Drones are increasingly threatening military and civil facilities, such as airports or industrial plants. Researchers at the Karlsruhe Institute of Technology (KIT) have developed a new method for drone defense: Thin chains fired directly at approaching drones become entangled in their rotors and cause them to crash in a controlled manner. Simulations and initial field tests demonstrated the general viability of this approach.
Drones are unmanned aerial systems, which can be operated by remote control or automatically. They are increasingly being used in sensitive areas such as military technology and surveillance. In Germany, drones have been sighted repeatedly near critical infrastructures in recent years. Conventional defense systems are often technically complex or have limited usability due to technical limitations. Against this backdrop, the researchers were looking for an approach to drone defense that was as simple, robust, and rapidly deployable as possible.
Physical Principle Adopted from Materials Research
The researchers applied the principle used for example by gauchos in South America for their bolas, and transferred it to drone defense: Thin metal chains are fired toward the drone using suitable launching devices. “We are harnessing a well-known physical principle and specifically adapt it for drone defense,” said Professor Claus Mattheck, KIT Distinguished Senior Fellow at KIT’s Institute for Applied Materials, who developed the method in collaboration with external partners. “Instead of balls attached to ropes, we use thin chains, which have proven to be more effective, as our simulations showed. When hitting the drone, the chains wrap around the drone’s body and the rotors. The rotors get caught so that the drone crashes.”

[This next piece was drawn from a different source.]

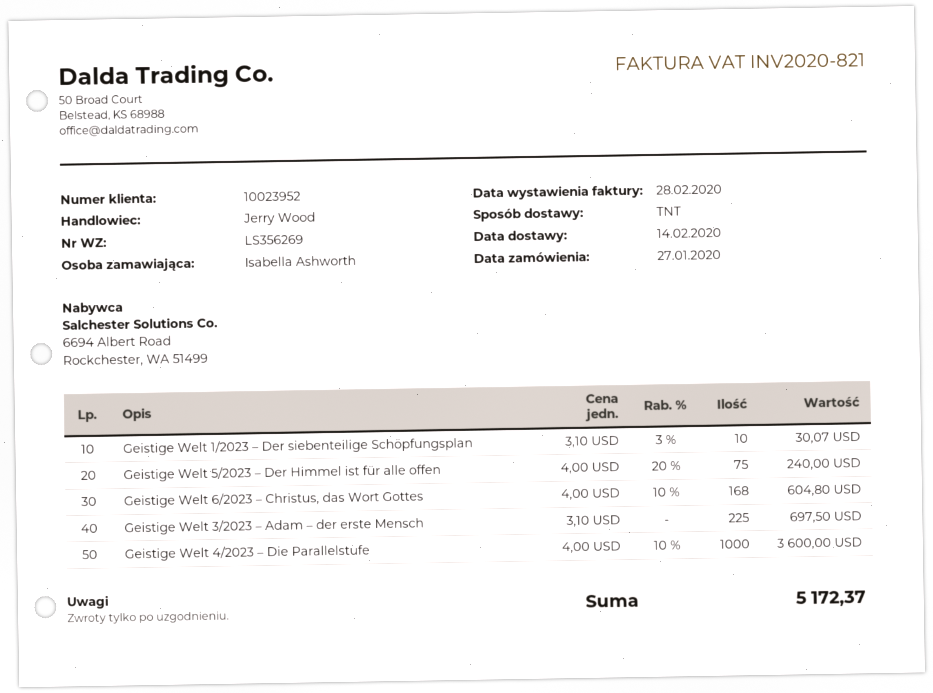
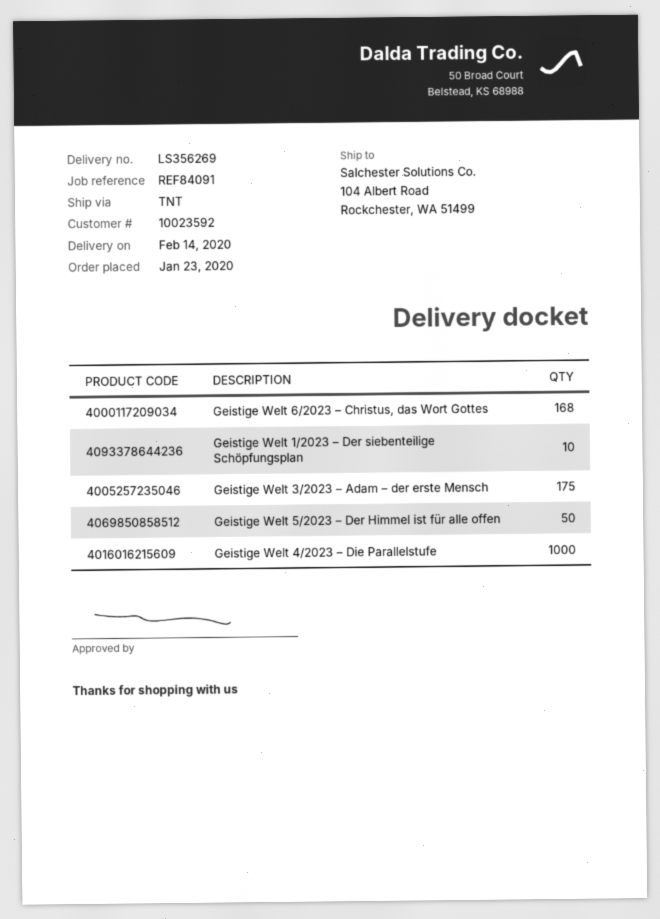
order date: 2020-01-27 -> 2020-01-23
customer number: 10023952 -> 10023592
Geistige Welt 5/2023 – Der Himmel ist für alle offen: 75 -> 50
Geistige Welt 3/2023 – Adam – der erste Mensch: 225 -> 175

Simulations Prove Advantages Compared to Conventional Projectiles
An engineering firm conducted calculations to investigate the behavior of chains with diameters of three to four millimeters when hitting mock-up drones. The simulations involved parameters such as friction, geometry, and movement patterns.
“Our computer simulations have demonstrated the general viability of this method. Chains are particularly suitable as projectiles because, when finally falling down, the risk of collateral damage is less than with compact projectiles of the same mass,” said Mattheck. “To confirm the calculation results, we conducted launching experiments in the Sternenfels ballistic center.”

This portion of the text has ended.